NORMALLY around this time, the neighbouring village of Puygaillard is putting the final touches to the arrangements for the village fete. Nothing much changes year after year except, perhaps, the long and hearty menu, usually involving a variation on cassoulet or canard.
Charcouterie and a salad of some kind kicks it off and, of course, there will be wine on each of the long trestle tables. One thing is certain – it will not start until at least 9pm; the men will gather at the apero bar and the women will sit together at the tables – waiting, waiting, waiting.
The truck and workers who bring the marquee to the side of the two roads and spend a couple of days erecting it, are not quite here yet. When they are, Pierrot will often be found helping as are the other chasseurs who swig pastis and guffaw incomprehensibly.

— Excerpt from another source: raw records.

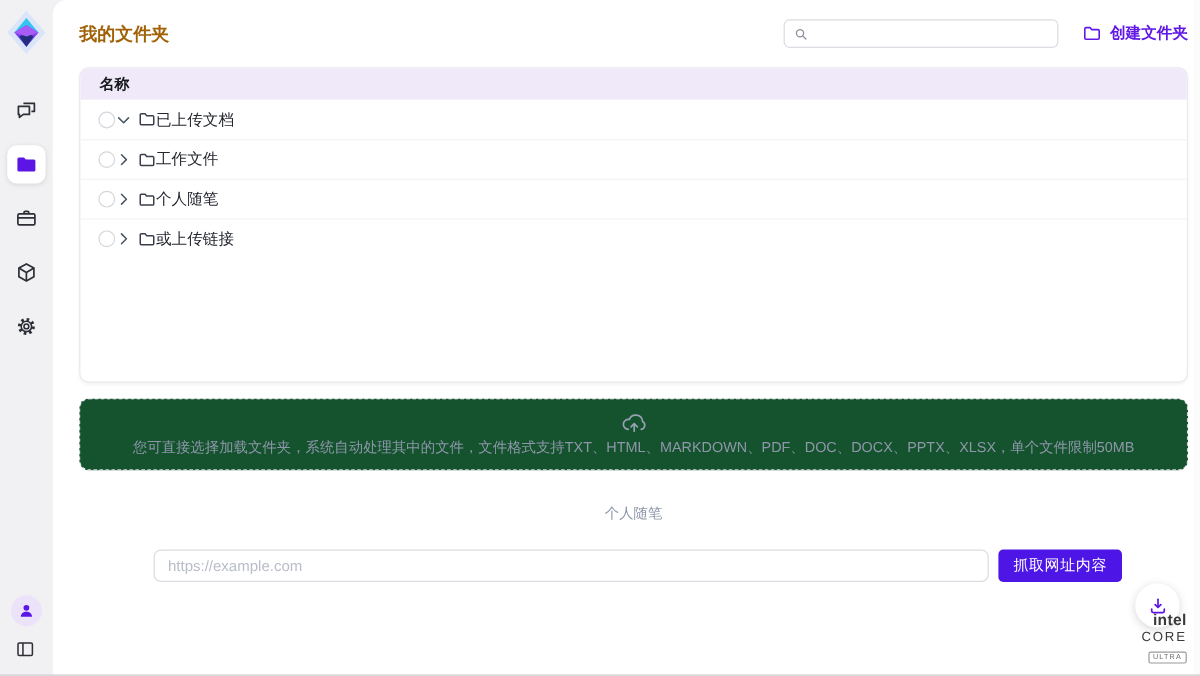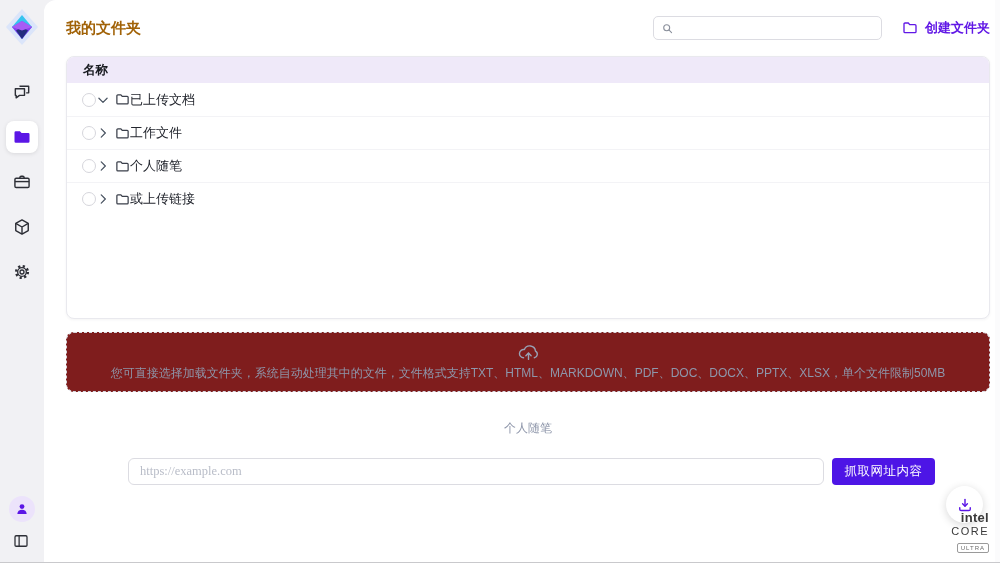--- a/index.html
+++ b/index.html
@@ -86,32 +86,32 @@
   .chev { width:14px; height:14px; flex:none; display:flex; }
   .chev svg { width:14px; height:14px; transition:transform .1s; }
   .chev.down svg { transform:rotate(90deg); }
   .row-folder-icon { width:15px; height:15px; flex:none; display:flex; margin-left:5px; }
   .row-folder-icon svg { width:15px; height:15px; }
   .row-name { font-size:13px; color:#23262e; }
 
   
   .upload-zone {
     margin-top:13px; height:60px; border:1px dashed #d7d7de; border-radius:8px;
-    background:#7f1d1d; display:flex; flex-direction:column; align-items:center;
+    background:#14532d; display:flex; flex-direction:column; align-items:center;
     justify-content:center; gap:3px; cursor:pointer;
   }
   .upload-zone svg { width:23px; height:20px; }
   .upload-hint { font-size:12px; color:#8e96aa; }
 
   .or-link { text-align:center; margin-top:28px; font-size:12px; color:#8e96aa; }
 
   .url-row { display:flex; gap:8px; margin:21px 55px 0 62px; height:27px; }
   .url-input {
     flex:1; border:1px solid #dcdce2; border-radius:6px; padding:0 11px;
-    font-size:12.5px; color:#333; outline:none; font-family:Liberation Serif, serif;
+    font-size:12.5px; color:#333; outline:none; font-family:Liberation Sans, sans-serif;
   }
   .url-input::placeholder { color:#b9bdc8; }
   .fetch-btn {
     width:103px; border:none; border-radius:4px; background:#4d15e6; color:#fff;
     font-size:12.5px; font-family:inherit; cursor:pointer; letter-spacing:.5px;
   }
 
   
   .fab-download {
     position:absolute; right:17px; bottom:39px; width:37px; height:37px;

Pierrot drinks very rarely and then only a polite sip but he basks in the company of other men and preens in childlike awe of his own masculinity. It was at this fete, when the band finally started to play at midnight, that I watched him dance with the Maire – like two cocks strutting around each other in full plumage.
Miriam sat, mutely waiting for when he’d take her the 2kms home – uncomplaining, accepting. I think her generation will be the last of the country women in La France Profonde to permit such louche treatment.
After the first few years I stopped going. At first the sameness of it all; the rigidity; the simplicity; charmed and intrigued me as I worked out the family connections, the feuds, the traditions, but we spoiled city people are easily bored. What once entranced, when it becomes the familiar, brings restlessness and ennui in its wake. It is our curse. Or mine at least.
But I have always seen the meal and the following day’s tanque contests as the curtain opener to a summer of fetes, festivals, night markets, spectacles and traditions begun in the gloom of time – pinpricks of hope and joy when the bounty is gathered and thanks and offerings given to the old gods who need placating far, far more than the Christian one.
In the larger villages and towns, the tourists flock to these, for all are welcome. They will forever remember the warmth, the rich smells of spit roasted foods, the music, all within the setting of a cobbled mediaeval square with churches the size of small cathedrals looming over all.
They will remember the sun-drenched ripeness of tomatoes and softly sweated goats’ cheeses; the spring of the bread roughly torn and soaked in olive oil, its crust both hard and soft against the teeth.
Remember the rough local wine in thick tumblers, and the competing smells of bougainvillea and jasmine, lazily waving in the gentle breeze that brings relief.
But above all they will remember the camaraderie, the easy laughter and the historic joy of another winter survived, another crop gathered….or at least their basic understanding of it all.
For few of us live that life now in our own countries nor, in truth, would want to. We only want to reap the rewards, not put in the hard slog of many of the men and women breaking briefly to enjoy their work.
And few could have foreseen that this year it is has all come to an end. The hugs, the double kisses of that summer are mere memories now and gatherings such as this can lead to viral contamination or worse – death.
So far, the French are dealing with it with good and patient grace despite their reputation – often unfair – for unruliness and rebellion.
But then they’re a pragmatic people – whose previous generations have lived through famine, war, occupation, invasion and torture.
Buried not too deep in their genes is the stoicism of their ancestors, the harshness of reality and bad times that are always ready to knock at their doors.
Of course, I write in particular of the paysans who surround me, care for and look out for me.
Like us all, they can be sly, intractable, jealous, petty-minded feudsters whose rows continue through time when the cause has long been forgotten.
But their core is a soft, though never sentimental, heart that can be easily moved.
Do I romanticise them? No doubt, for I see and feel only a fraction of that which is accessible to those of us from another culture. And I could no more have endured their lives than I could now.
We will be lucky if any will gather in numbers to break bread, dance and sing this summer. It will be looked at again in July but I think all of us know in our hearts it will be next year before the old ways can return.
As a vulnerable person – one with chronic illness – I will be going nowhere until a cure or a vaccine is found. But I count myself lucky to be here and I wish to remain here – in all ways.
And don’t despair of the France you’ve lost this summer. When, when, please God, it’s all over, we’ll still be here. All will be, in time, what it once was.